--- INFORMATION GIVEN Enclosed Below ---

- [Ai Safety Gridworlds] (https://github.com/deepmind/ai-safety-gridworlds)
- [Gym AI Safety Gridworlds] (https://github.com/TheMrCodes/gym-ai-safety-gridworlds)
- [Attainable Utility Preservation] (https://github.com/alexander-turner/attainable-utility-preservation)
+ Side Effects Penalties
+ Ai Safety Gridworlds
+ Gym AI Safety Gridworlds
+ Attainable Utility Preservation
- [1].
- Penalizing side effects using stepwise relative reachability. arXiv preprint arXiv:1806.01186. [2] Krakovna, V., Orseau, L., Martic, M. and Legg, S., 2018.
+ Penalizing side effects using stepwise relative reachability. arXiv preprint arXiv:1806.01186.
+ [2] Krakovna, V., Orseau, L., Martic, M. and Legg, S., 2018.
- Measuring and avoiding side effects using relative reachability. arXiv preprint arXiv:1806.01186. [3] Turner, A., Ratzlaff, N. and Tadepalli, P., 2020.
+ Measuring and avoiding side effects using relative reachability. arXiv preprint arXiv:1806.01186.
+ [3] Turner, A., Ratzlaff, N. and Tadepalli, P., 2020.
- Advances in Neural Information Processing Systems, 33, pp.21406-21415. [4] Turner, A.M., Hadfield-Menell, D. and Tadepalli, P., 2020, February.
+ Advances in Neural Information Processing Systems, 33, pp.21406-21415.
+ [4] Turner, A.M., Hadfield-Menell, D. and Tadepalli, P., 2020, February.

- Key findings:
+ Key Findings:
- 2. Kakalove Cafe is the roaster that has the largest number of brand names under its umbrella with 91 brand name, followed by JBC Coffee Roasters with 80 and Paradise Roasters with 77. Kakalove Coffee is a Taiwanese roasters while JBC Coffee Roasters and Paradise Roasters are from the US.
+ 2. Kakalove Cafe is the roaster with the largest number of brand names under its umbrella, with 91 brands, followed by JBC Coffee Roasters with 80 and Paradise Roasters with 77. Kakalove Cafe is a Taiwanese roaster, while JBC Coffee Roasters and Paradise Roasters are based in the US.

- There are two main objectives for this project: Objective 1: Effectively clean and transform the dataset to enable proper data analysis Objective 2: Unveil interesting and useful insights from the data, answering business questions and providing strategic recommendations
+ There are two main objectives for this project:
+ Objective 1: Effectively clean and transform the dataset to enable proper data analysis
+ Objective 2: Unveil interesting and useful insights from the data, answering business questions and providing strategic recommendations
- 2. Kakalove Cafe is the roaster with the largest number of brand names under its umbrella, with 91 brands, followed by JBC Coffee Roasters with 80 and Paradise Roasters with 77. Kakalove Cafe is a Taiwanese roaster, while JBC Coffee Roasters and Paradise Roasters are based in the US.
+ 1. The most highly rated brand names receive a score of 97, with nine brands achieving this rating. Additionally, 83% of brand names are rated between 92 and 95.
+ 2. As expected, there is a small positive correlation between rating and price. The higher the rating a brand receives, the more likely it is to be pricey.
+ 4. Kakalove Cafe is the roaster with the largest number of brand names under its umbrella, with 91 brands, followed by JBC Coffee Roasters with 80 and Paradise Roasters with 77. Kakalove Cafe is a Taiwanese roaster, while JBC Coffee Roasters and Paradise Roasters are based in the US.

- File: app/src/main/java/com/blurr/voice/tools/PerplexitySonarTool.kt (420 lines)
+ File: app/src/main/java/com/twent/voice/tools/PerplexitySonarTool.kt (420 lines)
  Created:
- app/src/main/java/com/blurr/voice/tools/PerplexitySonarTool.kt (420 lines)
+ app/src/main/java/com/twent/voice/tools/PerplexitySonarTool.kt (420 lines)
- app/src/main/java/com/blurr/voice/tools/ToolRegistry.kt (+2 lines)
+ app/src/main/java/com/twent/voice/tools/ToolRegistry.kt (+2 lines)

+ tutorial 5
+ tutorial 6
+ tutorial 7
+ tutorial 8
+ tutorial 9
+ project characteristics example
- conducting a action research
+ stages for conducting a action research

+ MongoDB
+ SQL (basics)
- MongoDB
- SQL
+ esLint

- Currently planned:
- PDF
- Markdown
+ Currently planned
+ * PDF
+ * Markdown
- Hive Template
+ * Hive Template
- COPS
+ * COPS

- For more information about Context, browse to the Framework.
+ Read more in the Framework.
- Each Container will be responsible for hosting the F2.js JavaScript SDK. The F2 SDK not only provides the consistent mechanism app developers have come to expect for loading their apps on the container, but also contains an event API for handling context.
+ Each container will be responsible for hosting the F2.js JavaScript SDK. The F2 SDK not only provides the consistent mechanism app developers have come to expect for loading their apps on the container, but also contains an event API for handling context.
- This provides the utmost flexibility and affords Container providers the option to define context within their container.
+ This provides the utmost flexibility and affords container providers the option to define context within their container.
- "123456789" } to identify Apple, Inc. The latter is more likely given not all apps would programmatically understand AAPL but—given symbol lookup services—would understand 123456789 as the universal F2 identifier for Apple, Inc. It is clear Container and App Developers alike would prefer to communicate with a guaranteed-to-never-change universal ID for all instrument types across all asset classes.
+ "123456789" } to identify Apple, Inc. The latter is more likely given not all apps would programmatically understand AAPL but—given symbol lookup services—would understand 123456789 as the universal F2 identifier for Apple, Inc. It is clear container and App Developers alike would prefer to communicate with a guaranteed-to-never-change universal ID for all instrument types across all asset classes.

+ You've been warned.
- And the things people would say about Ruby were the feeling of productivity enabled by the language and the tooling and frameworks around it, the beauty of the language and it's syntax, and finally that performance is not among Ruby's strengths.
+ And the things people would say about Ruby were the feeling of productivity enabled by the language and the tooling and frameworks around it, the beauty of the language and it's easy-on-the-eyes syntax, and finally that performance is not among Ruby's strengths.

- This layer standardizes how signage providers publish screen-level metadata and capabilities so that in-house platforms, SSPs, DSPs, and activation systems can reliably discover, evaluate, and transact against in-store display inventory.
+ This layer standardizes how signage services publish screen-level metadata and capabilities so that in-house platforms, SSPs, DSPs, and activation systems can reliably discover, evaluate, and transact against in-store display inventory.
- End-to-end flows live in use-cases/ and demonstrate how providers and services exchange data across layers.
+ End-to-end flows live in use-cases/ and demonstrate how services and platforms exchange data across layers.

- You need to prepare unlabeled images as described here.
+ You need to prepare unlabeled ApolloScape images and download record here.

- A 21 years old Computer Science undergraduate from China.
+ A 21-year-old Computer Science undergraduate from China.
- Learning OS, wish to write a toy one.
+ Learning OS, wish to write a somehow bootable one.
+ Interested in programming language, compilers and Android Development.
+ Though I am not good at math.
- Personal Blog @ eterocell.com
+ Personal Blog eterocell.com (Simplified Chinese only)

--- End of Enclosed INFORMATION GIVEN ---

# WORK INSTRUCTION
Print all of the records, leaving each one exactly as it appears above.

# EXPECTED ANSWER
- [Ai Safety Gridworlds] (https://github.com/deepmind/ai-safety-gridworlds)
- [Gym AI Safety Gridworlds] (https://github.com/TheMrCodes/gym-ai-safety-gridworlds)
- [Attainable Utility Preservation] (https://github.com/alexander-turner/attainable-utility-preservation)
+ Side Effects Penalties
+ Ai Safety Gridworlds
+ Gym AI Safety Gridworlds
+ Attainable Utility Preservation
- [1].
- Penalizing side effects using stepwise relative reachability. arXiv preprint arXiv:1806.01186. [2] Krakovna, V., Orseau, L., Martic, M. and Legg, S., 2018.
+ Penalizing side effects using stepwise relative reachability. arXiv preprint arXiv:1806.01186.
+ [2] Krakovna, V., Orseau, L., Martic, M. and Legg, S., 2018.
- Measuring and avoiding side effects using relative reachability. arXiv preprint arXiv:1806.01186. [3] Turner, A., Ratzlaff, N. and Tadepalli, P., 2020.
+ Measuring and avoiding side effects using relative reachability. arXiv preprint arXiv:1806.01186.
+ [3] Turner, A., Ratzlaff, N. and Tadepalli, P., 2020.
- Advances in Neural Information Processing Systems, 33, pp.21406-21415. [4] Turner, A.M., Hadfield-Menell, D. and Tadepalli, P., 2020, February.
+ Advances in Neural Information Processing Systems, 33, pp.21406-21415.
+ [4] Turner, A.M., Hadfield-Menell, D. and Tadepalli, P., 2020, February.

- Key findings:
+ Key Findings:
- 2. Kakalove Cafe is the roaster that has the largest number of brand names under its umbrella with 91 brand name, followed by JBC Coffee Roasters with 80 and Paradise Roasters with 77. Kakalove Coffee is a Taiwanese roasters while JBC Coffee Roasters and Paradise Roasters are from the US.
+ 2. Kakalove Cafe is the roaster with the largest number of brand names under its umbrella, with 91 brands, followed by JBC Coffee Roasters with 80 and Paradise Roasters with 77. Kakalove Cafe is a Taiwanese roaster, while JBC Coffee Roasters and Paradise Roasters are based in the US.

- There are two main objectives for this project: Objective 1: Effectively clean and transform the dataset to enable proper data analysis Objective 2: Unveil interesting and useful insights from the data, answering business questions and providing strategic recommendations
+ There are two main objectives for this project:
+ Objective 1: Effectively clean and transform the dataset to enable proper data analysis
+ Objective 2: Unveil interesting and useful insights from the data, answering business questions and providing strategic recommendations
- 2. Kakalove Cafe is the roaster with the largest number of brand names under its umbrella, with 91 brands, followed by JBC Coffee Roasters with 80 and Paradise Roasters with 77. Kakalove Cafe is a Taiwanese roaster, while JBC Coffee Roasters and Paradise Roasters are based in the US.
+ 1. The most highly rated brand names receive a score of 97, with nine brands achieving this rating. Additionally, 83% of brand names are rated between 92 and 95.
+ 2. As expected, there is a small positive correlation between rating and price. The higher the rating a brand receives, the more likely it is to be pricey.
+ 4. Kakalove Cafe is the roaster with the largest number of brand names under its umbrella, with 91 brands, followed by JBC Coffee Roasters with 80 and Paradise Roasters with 77. Kakalove Cafe is a Taiwanese roaster, while JBC Coffee Roasters and Paradise Roasters are based in the US.

- File: app/src/main/java/com/blurr/voice/tools/PerplexitySonarTool.kt (420 lines)
+ File: app/src/main/java/com/twent/voice/tools/PerplexitySonarTool.kt (420 lines)
  Created:
- app/src/main/java/com/blurr/voice/tools/PerplexitySonarTool.kt (420 lines)
+ app/src/main/java/com/twent/voice/tools/PerplexitySonarTool.kt (420 lines)
- app/src/main/java/com/blurr/voice/tools/ToolRegistry.kt (+2 lines)
+ app/src/main/java/com/twent/voice/tools/ToolRegistry.kt (+2 lines)

+ tutorial 5
+ tutorial 6
+ tutorial 7
+ tutorial 8
+ tutorial 9
+ project characteristics example
- conducting a action research
+ stages for conducting a action research

+ MongoDB
+ SQL (basics)
- MongoDB
- SQL
+ esLint

- Currently planned:
- PDF
- Markdown
+ Currently planned
+ * PDF
+ * Markdown
- Hive Template
+ * Hive Template
- COPS
+ * COPS

- For more information about Context, browse to the Framework.
+ Read more in the Framework.
- Each Container will be responsible for hosting the F2.js JavaScript SDK. The F2 SDK not only provides the consistent mechanism app developers have come to expect for loading their apps on the container, but also contains an event API for handling context.
+ Each container will be responsible for hosting the F2.js JavaScript SDK. The F2 SDK not only provides the consistent mechanism app developers have come to expect for loading their apps on the container, but also contains an event API for handling context.
- This provides the utmost flexibility and affords Container providers the option to define context within their container.
+ This provides the utmost flexibility and affords container providers the option to define context within their container.
- "123456789" } to identify Apple, Inc. The latter is more likely given not all apps would programmatically understand AAPL but—given symbol lookup services—would understand 123456789 as the universal F2 identifier for Apple, Inc. It is clear Container and App Developers alike would prefer to communicate with a guaranteed-to-never-change universal ID for all instrument types across all asset classes.
+ "123456789" } to identify Apple, Inc. The latter is more likely given not all apps would programmatically understand AAPL but—given symbol lookup services—would understand 123456789 as the universal F2 identifier for Apple, Inc. It is clear container and App Developers alike would prefer to communicate with a guaranteed-to-never-change universal ID for all instrument types across all asset classes.

+ You've been warned.
- And the things people would say about Ruby were the feeling of productivity enabled by the language and the tooling and frameworks around it, the beauty of the language and it's syntax, and finally that performance is not among Ruby's strengths.
+ And the things people would say about Ruby were the feeling of productivity enabled by the language and the tooling and frameworks around it, the beauty of the language and it's easy-on-the-eyes syntax, and finally that performance is not among Ruby's strengths.

- This layer standardizes how signage providers publish screen-level metadata and capabilities so that in-house platforms, SSPs, DSPs, and activation systems can reliably discover, evaluate, and transact against in-store display inventory.
+ This layer standardizes how signage services publish screen-level metadata and capabilities so that in-house platforms, SSPs, DSPs, and activation systems can reliably discover, evaluate, and transact against in-store display inventory.
- End-to-end flows live in use-cases/ and demonstrate how providers and services exchange data across layers.
+ End-to-end flows live in use-cases/ and demonstrate how services and platforms exchange data across layers.

- You need to prepare unlabeled images as described here.
+ You need to prepare unlabeled ApolloScape images and download record here.

- A 21 years old Computer Science undergraduate from China.
+ A 21-year-old Computer Science undergraduate from China.
- Learning OS, wish to write a toy one.
+ Learning OS, wish to write a somehow bootable one.
+ Interested in programming language, compilers and Android Development.
+ Though I am not good at math.
- Personal Blog @ eterocell.com
+ Personal Blog eterocell.com (Simplified Chinese only)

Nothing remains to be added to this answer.